Par ailleurs, et de façon certes tout à fait secondaire, déduire qu'un texte de fiction sous titré Nouvelle puisse être considéré comme un appel au suicide équivaut à considérer Le petit chaperon rouge par exemple,comme porteur d'un appel au meurtre. D'autre part, si je présentai plusieurs fois le même projet de numéro 13 de L'Ombre du zèbre, c'est que je n'eus aucun retour, aucune réponse autre que "refus global". Si l'on m'avait dit que la nouvelle Contact était "noire", il aurait peut-être été possible d'en débattre. Mais, c'est probablement l'idée même de discussion, de confrontation qui était gênante ou mieux encore qu'un document destiné à l'extérieur puisse faire état d'une sanction destinée à un objet, le numéro 12 du journal, qui une fois encore avait franchi la barrière de la censure. Le secret et l'impunité dont j'ai fait état ne pouvaient le supporter.
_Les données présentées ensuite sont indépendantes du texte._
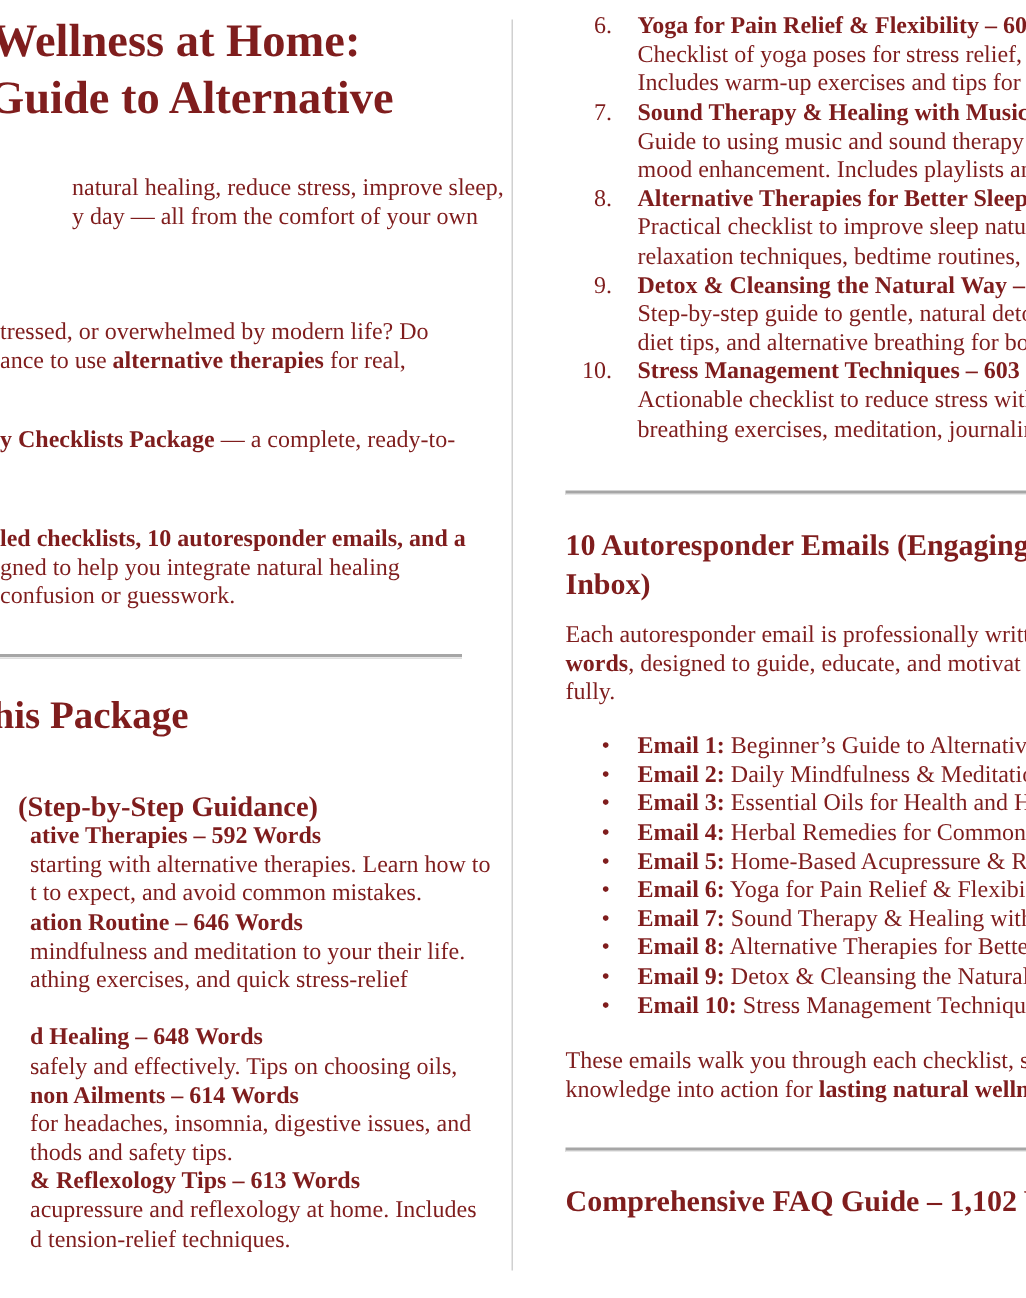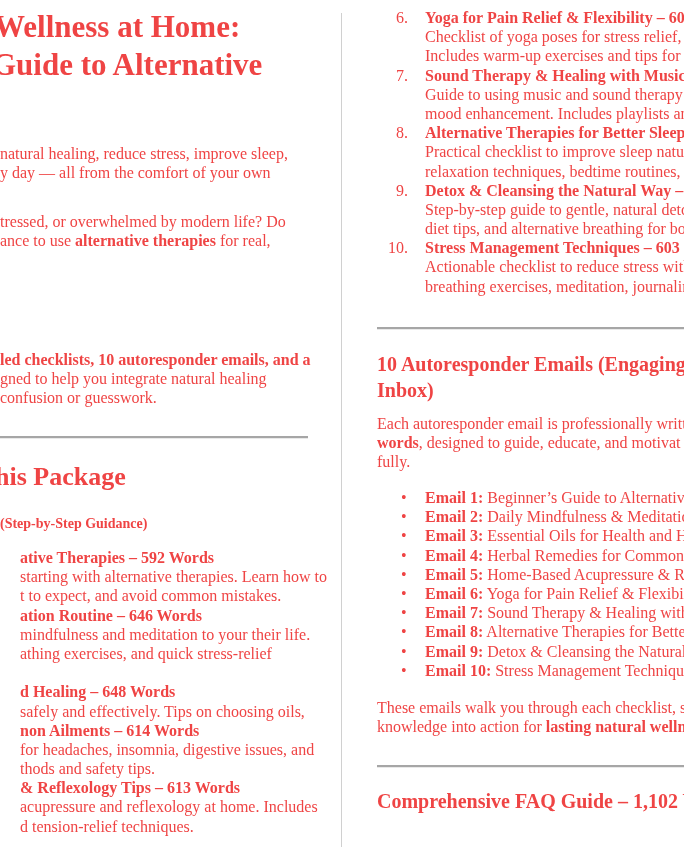--- a/index.html
+++ b/index.html
@@ -1,45 +1,45 @@
 <!DOCTYPE html>
 <html><head>
 <meta charset="utf-8">
 <style>
   html,body{margin:0;padding:0;background:#ffffff;}
   .canvas{position:relative;width:684px;height:865px;background:#ffffff;overflow:hidden;
-          font-family:"Liberation Serif",serif;color:#ef4444;}
+          font-family:"Liberation Serif",serif;color:#7f1d1d;}
   .page{position:absolute;top:0;height:865px;overflow:hidden;}
   .pg1{left:0;width:341px;}
   .pg2{left:342px;width:342px;}
   .block{position:absolute;left:0;}
   .line{height:19.2px;line-height:19.2px;font-size:16px;white-space:nowrap;overflow:visible;}
   .line .b{font-weight:bold;}
   
   .title .line{font-size:31px;height:38px;line-height:38px;font-weight:bold;}
   .title .line:nth-child(1){margin-left:-6px;}
   .title .line:nth-child(2){margin-left:-8px;}
   
   .h2l{font-size:26px;font-weight:bold;white-space:nowrap;margin:0;margin-left:-5px;}
-  .h3l{font-size:14px;font-weight:bold;white-space:nowrap;margin:0;}
+  .h3l{font-size:19px;font-weight:bold;white-space:nowrap;margin:12px;}
   .rh2 .line{font-size:20px;height:26px;line-height:26px;font-weight:bold;}
   .rfaq{font-size:20px;font-weight:bold;white-space:nowrap;margin:0;}
   
   .hrline{position:absolute;height:2px;background:#a6a6a6;border-bottom:1px solid #e9e9e9;}
   
   .vline{position:absolute;left:341px;top:13px;width:1px;height:834px;background:#d0d0d0;}
   
   .rlist .line{padding-left:83px;position:relative;}
   .rlist .num{position:absolute;left:36px;width:30px;text-align:right;}
   
   .blist .line{padding-left:83px;position:relative;}
   .blist .bullet{position:absolute;left:59px;}
   
   .t-title{top:8px;}
-  .t-p1{top:144px;}
+  .t-p1{top:116px;padding-left:48px;}
   .t-p2{top:212px;}
   .t-p3{top:284px;}
   .t-p4{top:350px;}
   .hr1{top:436px;left:0;width:308px;}
   .t-h2{top:462px;}
   .t-h3{top:516px;}
   .t-list{top:548px;margin-left:20px;}
   
   .t-rlist{top:8px;width:342px;}
   .hr2{top:327px;left:35px;width:307px;}
@@ -62,20 +62,21 @@
       </div>
     <div class="block t-p1">
         <div class="line"><span>natural healing, reduce stress, improve sleep,</span></div>
         <div class="line"><span>y day — all from the comfort of your own</span></div>
       </div>
     <div class="block t-p2">
         <div class="line"><span>tressed, or overwhelmed by modern life? Do</span></div>
         <div class="line"><span>ance to use </span><span class="b">alternative therapies</span><span> for real,</span></div>
       </div>
     <div class="block t-p3">
+        <div class="line"><span class="b">y Checklists Package</span><span> — a complete, ready-to-</span></div>
       </div>
     <div class="block t-p4">
         <div class="line"><span class="b">led checklists, 10 autoresponder emails, and a</span></div>
         <div class="line"><span>gned to help you integrate natural healing</span></div>
         <div class="line"><span>confusion or guesswork.</span></div>
       </div>
     <div class="hrline hr1"></div>
     <h2 class="block t-h2 h2l">his Package</h2>
     <h3 class="block t-h3 h3l">(Step-by-Step Guidance)</h3>
     <div class="block t-list">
Enfin, dans un autre courrier du 7 décembre 2000, pp.55 et 56, le directeur de la maison d'arrêt de Nîmes affirme ne pas intervenir "dans le contenu pédagogique des cours de M. Blanc". Il me semble que l'enseignant que je suis est au moins aussi apte qu'un directeur de prison à juger de la qualité, de l'intérêt, y compris pédagogique, d'un texte. Et j'ose penser que cette nouvelle est un bel et bon texte, envoyé par un ancien élève de Nîmes après qu'il ait été transféré, comme cela fut le cas en nombre d'autres occasions. L'Ombre du zèbre pouvait aussi remplir cet office : recueillir des écrits d'anciens élèves que j'avais croisés et qui, de loin, continuaient à éprouver quelque plaisir à me communiquer leurs écrits et ainsi garder un lien avec cette entreprise à laquelle ils avaient, pendant leur incarcération à Nîmes, momentanément prêté leur concours.

Le document p 60 : deux courts textes élaborés en classe, fruit d'un long voire très long travail d'écriture avec des "écrivants" en grande difficulté – leur style en atteste – de réécriture, que j'avais envoyés, avec d'autres, au titre d'un concours d'écriture auquel ma classe participait régulièrement. Ces deux textes, - mal reproduit pour le premier, on y trouve la conclusion du second qui n'a rien à y faire 281 - ont été publiés dans L'Ombre du zèbre n° 9 de novembre 1998, autorisé par la direction. Mais le "problème" que posent ces deux textes est probablement ailleurs ; il se trouve que ce journal était publié, public presque, ô modestement, 200 exemplaires en gros étant adressés à l'extérieur. Et il se trouve aussi que, quelque temps plus tard, je lus dans deux ouvrages des extraits du dossier sur le travail en prison parus dans ce numéro 9. L'un dans Prison : un état des lieux 282 , document remis à la commission d'enquête de l'Assemblée Nationale sur la situation dans les prisons françaises lors de l'audition par cette dernière de l'Observatoire International des Prisons 283 . L'autre dans Paroles de détenus 284 , celui-ci se contentant de citer une partie de l'extrait paru dans celui-là. Le secret dont j'ai fait état ne pouvait que fort mal s'accommoder de telles "révélations" qui avaient pour principal inconvénient d'être irréfutables.

Notes
281.

Pour ceux qui iraient jusqu'à pousser la conscience professionnelle jusqu'à lire ces extraits, je tiens à préciser que dans la version du Zèbre, le pécule est libérable et non libidinale. Mais c'est joli comme ça aussi.

282.

Observatoire International des Prisons, Editions L'esprit frappeur, Paris, 2000, 315 p.

283.

Qui plus est, circonstance probablement aggravante, une partie de ces informations a été reproduite dans le rapport de l'Assemblée Nationale La France face à ses prisons, tome 2, p 60.

284.

Sous la direction de Jean Pierre Guéno, Librio, Paris, 2000, 188 p.